[DATASET RECORDS — start]

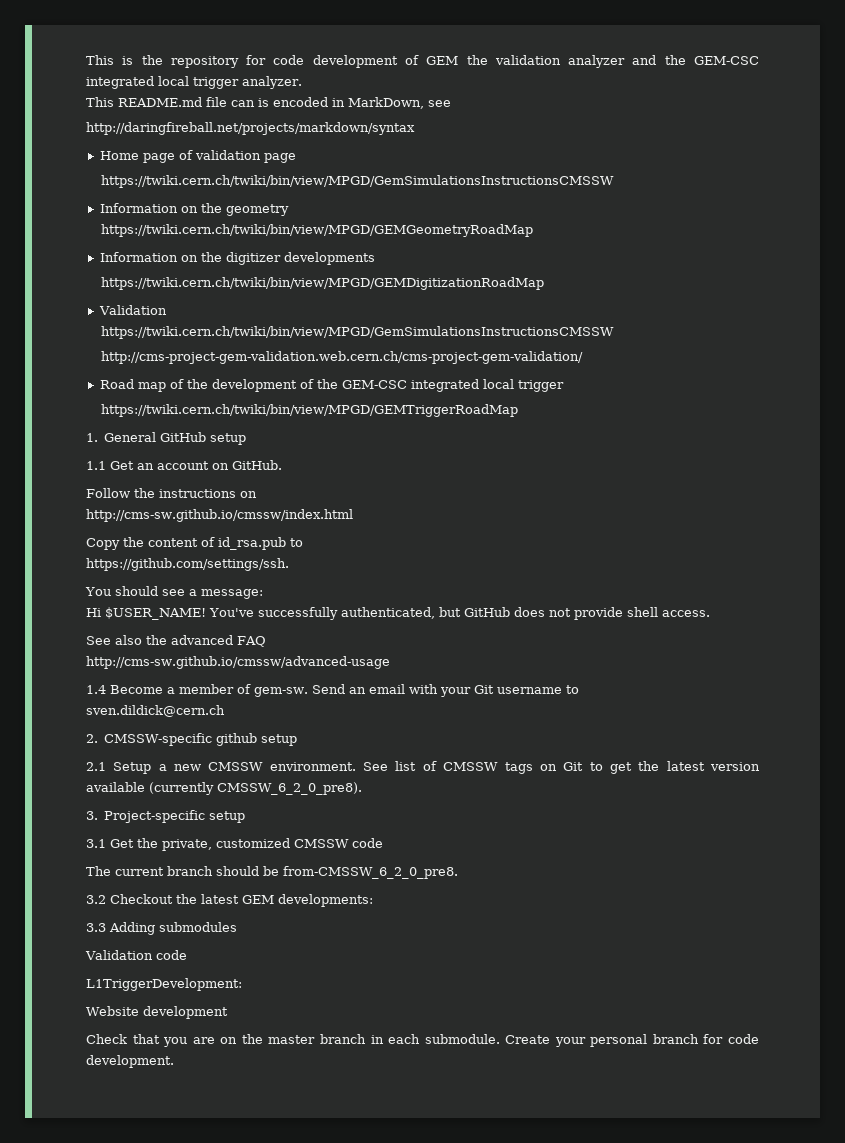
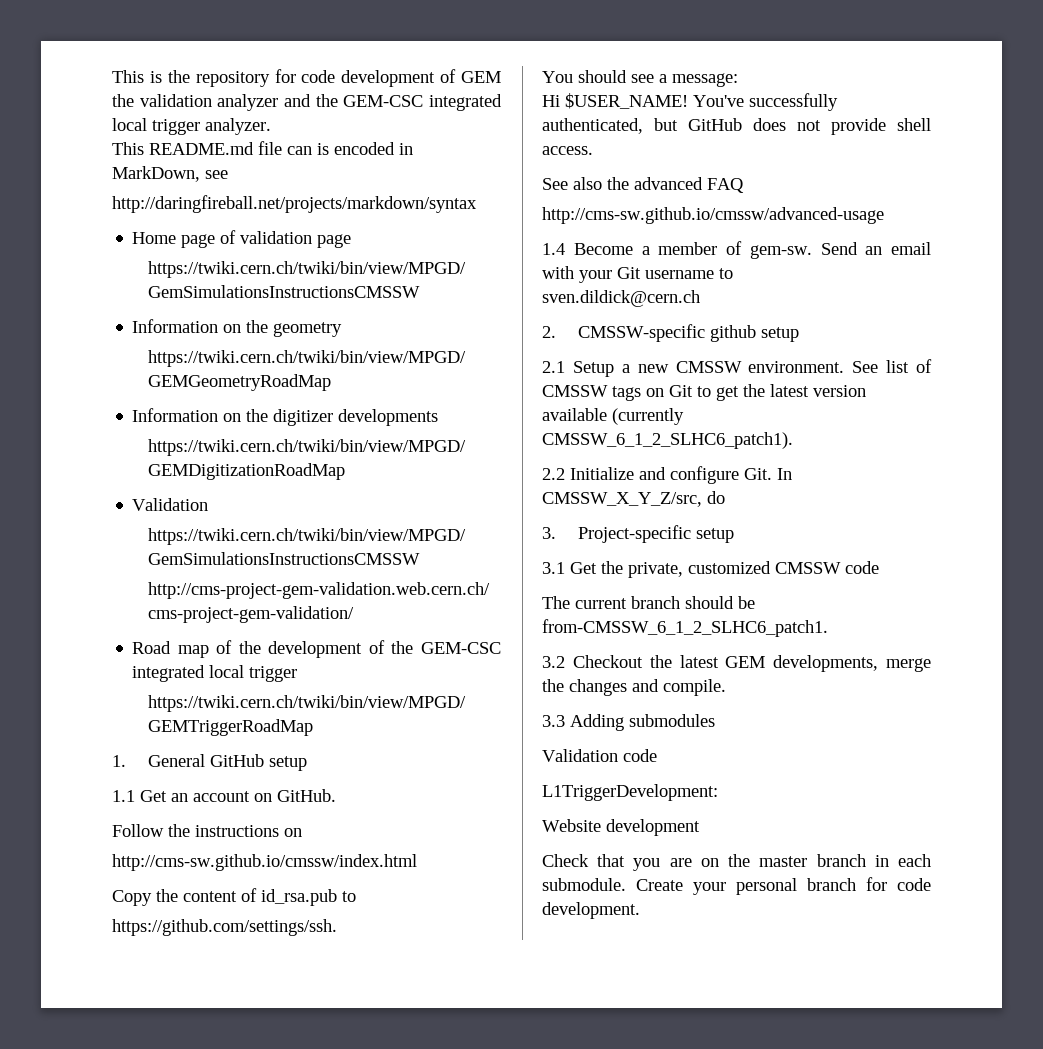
- See list of CMSSW tags on Git to get the latest version available (currently CMSSW_6_2_0_pre8).
+ See list of CMSSW tags on Git to get the latest version available (currently CMSSW_6_1_2_SLHC6_patch1).
+ 2.2 Initialize and configure Git. In CMSSW_X_Y_Z/src, do
- The current branch should be from-CMSSW_6_2_0_pre8.
+ The current branch should be from-CMSSW_6_1_2_SLHC6_patch1.
- 3.2 Checkout the latest GEM developments:
+ 3.2 Checkout the latest GEM developments, merge the changes and compile.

[DATASET RECORDS — finish]

# HOW TO COMPLETE THIS TASK
Retype the records above exactly, pictures omitted.

# REPLY TO THE TASK
- See list of CMSSW tags on Git to get the latest version available (currently CMSSW_6_2_0_pre8).
+ See list of CMSSW tags on Git to get the latest version available (currently CMSSW_6_1_2_SLHC6_patch1).
+ 2.2 Initialize and configure Git. In CMSSW_X_Y_Z/src, do
- The current branch should be from-CMSSW_6_2_0_pre8.
+ The current branch should be from-CMSSW_6_1_2_SLHC6_patch1.
- 3.2 Checkout the latest GEM developments:
+ 3.2 Checkout the latest GEM developments, merge the changes and compile.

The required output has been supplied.